Well, for some reason my man tends to be somewhat remiss on his seasonal ring-gifting duties. I have all of three gold rings to my name, after twenty-three years of marriage. Two of those were from him, 'tis true enough. With the third gold ring I have I'm not even sure it's the real thing - it's got no stamp in it telling its carat weight, and the "pearl" that is set in it turned out to be a fake - the sheen is flaking off, exposing the plastic underneath. It belonged to my aunt, who wore it almost always, and when she passed away I asked for the ring to remember her by. So I don't care how much actual gold is in that ring; to me, it's my aunt's ring, and that's worth more than 24-carat realness. Her love was as genuine as they come.

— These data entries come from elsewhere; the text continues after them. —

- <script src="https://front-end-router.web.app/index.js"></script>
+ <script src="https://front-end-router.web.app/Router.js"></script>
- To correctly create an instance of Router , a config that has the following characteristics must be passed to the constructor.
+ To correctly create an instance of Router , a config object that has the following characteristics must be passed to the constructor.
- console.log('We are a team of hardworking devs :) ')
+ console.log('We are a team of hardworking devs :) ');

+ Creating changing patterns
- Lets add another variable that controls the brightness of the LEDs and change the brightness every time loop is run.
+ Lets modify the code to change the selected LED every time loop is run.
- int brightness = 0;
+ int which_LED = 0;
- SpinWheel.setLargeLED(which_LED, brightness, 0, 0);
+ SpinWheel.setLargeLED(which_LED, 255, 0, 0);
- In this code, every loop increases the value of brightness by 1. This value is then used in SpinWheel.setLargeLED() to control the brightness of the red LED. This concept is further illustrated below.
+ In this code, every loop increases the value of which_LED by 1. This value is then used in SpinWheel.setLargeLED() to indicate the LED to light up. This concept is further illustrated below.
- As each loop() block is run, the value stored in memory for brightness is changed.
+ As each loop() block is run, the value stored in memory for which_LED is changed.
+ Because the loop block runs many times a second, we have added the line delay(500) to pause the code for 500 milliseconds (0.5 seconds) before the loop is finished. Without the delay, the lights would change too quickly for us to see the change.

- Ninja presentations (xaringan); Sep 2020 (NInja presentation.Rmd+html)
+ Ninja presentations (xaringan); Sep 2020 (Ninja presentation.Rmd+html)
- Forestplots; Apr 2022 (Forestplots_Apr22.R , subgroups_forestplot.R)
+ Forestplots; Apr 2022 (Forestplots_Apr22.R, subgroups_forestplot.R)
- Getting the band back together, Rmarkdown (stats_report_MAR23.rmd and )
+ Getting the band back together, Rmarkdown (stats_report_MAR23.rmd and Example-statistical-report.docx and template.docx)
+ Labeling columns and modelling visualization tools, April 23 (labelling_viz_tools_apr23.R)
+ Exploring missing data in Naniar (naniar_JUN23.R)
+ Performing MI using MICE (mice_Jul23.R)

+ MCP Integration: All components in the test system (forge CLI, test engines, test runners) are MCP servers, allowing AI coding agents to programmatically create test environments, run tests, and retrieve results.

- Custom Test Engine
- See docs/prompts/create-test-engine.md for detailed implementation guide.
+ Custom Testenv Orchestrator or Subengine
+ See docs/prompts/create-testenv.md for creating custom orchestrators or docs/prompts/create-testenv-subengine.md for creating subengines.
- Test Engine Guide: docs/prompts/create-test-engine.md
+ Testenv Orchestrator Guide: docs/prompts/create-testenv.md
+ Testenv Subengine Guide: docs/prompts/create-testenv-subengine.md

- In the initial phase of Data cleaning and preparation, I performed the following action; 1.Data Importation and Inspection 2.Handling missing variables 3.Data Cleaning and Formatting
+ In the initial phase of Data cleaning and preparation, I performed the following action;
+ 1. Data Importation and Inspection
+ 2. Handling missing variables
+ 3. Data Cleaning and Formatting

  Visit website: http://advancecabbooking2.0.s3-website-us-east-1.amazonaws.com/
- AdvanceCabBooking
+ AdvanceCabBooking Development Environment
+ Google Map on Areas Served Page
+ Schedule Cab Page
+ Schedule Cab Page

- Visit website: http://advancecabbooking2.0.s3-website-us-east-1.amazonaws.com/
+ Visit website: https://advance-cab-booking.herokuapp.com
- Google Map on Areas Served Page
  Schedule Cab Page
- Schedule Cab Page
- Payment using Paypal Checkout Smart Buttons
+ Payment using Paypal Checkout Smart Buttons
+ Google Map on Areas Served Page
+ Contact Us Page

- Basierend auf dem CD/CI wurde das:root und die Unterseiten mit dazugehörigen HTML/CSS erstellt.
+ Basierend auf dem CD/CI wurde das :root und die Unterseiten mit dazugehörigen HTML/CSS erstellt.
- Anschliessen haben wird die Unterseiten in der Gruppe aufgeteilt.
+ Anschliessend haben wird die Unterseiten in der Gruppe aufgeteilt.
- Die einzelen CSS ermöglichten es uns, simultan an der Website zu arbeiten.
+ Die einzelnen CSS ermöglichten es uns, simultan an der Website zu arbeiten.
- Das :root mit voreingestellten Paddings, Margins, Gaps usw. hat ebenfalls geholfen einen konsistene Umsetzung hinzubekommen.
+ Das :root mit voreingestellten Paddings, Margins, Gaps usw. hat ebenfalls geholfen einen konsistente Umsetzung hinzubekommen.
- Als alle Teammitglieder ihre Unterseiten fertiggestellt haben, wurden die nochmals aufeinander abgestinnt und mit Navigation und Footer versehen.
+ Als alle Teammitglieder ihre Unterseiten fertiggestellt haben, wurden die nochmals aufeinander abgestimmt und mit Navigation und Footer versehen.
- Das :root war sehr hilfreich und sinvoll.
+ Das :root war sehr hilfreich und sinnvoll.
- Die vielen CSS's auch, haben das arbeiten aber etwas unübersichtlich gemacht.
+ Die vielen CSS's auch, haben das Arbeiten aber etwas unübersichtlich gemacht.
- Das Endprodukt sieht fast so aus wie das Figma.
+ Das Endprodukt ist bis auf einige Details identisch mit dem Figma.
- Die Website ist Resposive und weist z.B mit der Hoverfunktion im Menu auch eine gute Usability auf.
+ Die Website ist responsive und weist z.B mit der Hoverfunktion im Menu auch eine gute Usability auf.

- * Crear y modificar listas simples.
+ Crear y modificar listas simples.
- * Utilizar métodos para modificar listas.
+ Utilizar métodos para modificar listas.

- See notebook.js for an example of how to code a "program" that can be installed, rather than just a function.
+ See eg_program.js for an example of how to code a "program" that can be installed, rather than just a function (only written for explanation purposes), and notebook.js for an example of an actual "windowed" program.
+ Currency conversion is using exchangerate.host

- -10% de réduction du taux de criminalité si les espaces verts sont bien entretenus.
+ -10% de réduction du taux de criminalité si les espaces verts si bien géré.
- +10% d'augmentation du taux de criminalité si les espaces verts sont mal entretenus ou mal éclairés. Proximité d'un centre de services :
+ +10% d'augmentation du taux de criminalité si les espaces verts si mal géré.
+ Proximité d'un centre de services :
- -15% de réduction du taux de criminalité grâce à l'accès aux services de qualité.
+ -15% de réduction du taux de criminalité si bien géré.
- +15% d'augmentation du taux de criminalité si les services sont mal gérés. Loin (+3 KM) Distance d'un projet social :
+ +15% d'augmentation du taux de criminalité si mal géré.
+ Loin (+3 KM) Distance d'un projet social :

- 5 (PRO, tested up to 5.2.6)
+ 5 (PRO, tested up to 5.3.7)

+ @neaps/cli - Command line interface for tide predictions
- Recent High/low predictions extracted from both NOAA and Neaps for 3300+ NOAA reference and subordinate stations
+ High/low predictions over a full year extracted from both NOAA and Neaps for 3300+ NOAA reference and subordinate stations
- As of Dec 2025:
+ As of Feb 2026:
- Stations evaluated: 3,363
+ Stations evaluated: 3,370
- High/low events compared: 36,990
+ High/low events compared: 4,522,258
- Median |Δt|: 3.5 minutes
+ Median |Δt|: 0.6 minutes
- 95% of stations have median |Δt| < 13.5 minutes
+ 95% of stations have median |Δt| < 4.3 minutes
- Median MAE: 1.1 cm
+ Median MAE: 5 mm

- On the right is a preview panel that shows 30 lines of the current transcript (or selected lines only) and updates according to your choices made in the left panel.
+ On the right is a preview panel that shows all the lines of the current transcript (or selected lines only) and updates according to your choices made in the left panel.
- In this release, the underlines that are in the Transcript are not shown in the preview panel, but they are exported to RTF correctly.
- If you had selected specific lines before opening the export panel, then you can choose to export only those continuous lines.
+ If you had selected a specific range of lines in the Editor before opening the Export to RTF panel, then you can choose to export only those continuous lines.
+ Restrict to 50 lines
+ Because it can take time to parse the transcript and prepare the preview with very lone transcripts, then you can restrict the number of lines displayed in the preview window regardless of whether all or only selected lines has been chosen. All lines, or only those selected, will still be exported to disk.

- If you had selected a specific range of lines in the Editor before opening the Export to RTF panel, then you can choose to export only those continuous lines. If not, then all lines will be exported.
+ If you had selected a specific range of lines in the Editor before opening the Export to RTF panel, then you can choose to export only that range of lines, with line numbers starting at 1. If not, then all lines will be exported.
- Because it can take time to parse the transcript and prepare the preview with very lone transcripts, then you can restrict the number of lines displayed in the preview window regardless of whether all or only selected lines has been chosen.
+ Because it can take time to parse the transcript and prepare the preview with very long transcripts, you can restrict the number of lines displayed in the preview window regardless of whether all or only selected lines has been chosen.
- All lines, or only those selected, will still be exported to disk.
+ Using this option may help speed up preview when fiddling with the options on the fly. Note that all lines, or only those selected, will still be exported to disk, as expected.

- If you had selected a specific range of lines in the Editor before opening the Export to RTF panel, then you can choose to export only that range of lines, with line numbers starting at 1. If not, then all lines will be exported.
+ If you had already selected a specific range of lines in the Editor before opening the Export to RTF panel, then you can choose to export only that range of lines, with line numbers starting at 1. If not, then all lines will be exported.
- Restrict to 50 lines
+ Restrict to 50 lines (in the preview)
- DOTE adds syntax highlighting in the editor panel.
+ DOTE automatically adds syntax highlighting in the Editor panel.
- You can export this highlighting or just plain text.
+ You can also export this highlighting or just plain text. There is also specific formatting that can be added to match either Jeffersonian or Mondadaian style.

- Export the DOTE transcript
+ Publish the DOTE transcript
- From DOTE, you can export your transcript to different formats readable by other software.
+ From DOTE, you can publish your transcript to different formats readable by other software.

But my other two rings, they're real gold alright, 14k, or 585, the stamp says. (I think 585 is the parts per thousand of gold to other metals - i.e. 58.5% gold, which means the same as 14 carat.). And then there's the diamonds. Ten of them, 0.1 carat each - that means I'm wearing a full carat of diamond on my finger, no? Well, uh - no, it doesn't. Apparently decimal math doesn't apply to jewels. Ten tiny diamonds are just ten tiny diamonds, and even together they're worth a lot less than one great big one ten times their size. And then, to boot, one of them is chipped. You see that in the picture? The first one from the left, it's got a little notch chipped out of it on the top right corner. I'm not sure how long that flaw has been there - years, at any rate. I have no idea how it happened, either.

And I don't care. You see, just like my aunt's fake pearl ring, what matters with my gold rings is not the perfection of the jewels, or of the setting, or even the purity of the gold. A Turkish friend of mine used to sneer at any gold that was less than 18 carat - all Turkish gold is at least 18 carat, she said. And brides get literally loaded with it on their wedding day, in the form of bracelets and necklaces and rings; it's their widow's portion. But I'm not Turkish, and my rings are not my retirement fund. The chips and scratches and impurities, they don't matter - they just go with who I am.

Just like me, my gold rings have flaws in them, aren't perfect. There's only two (or maybe three) of them, not forty like the song calls for (or even five, if you want to go for the conservative reading of the lyrics instead of the cumulative one). And that's plenty for me, thank you. Large numbers, and perfection, are, I think, quite overrated. My ring is chipped and flawed, and so am I. I can't even write a series of blog posts during my holidays even though I've decided to do so. And maybe that's okay, you know?

Life, the Universe, and Three Gold Rings. Even though they're flawed, they still are real.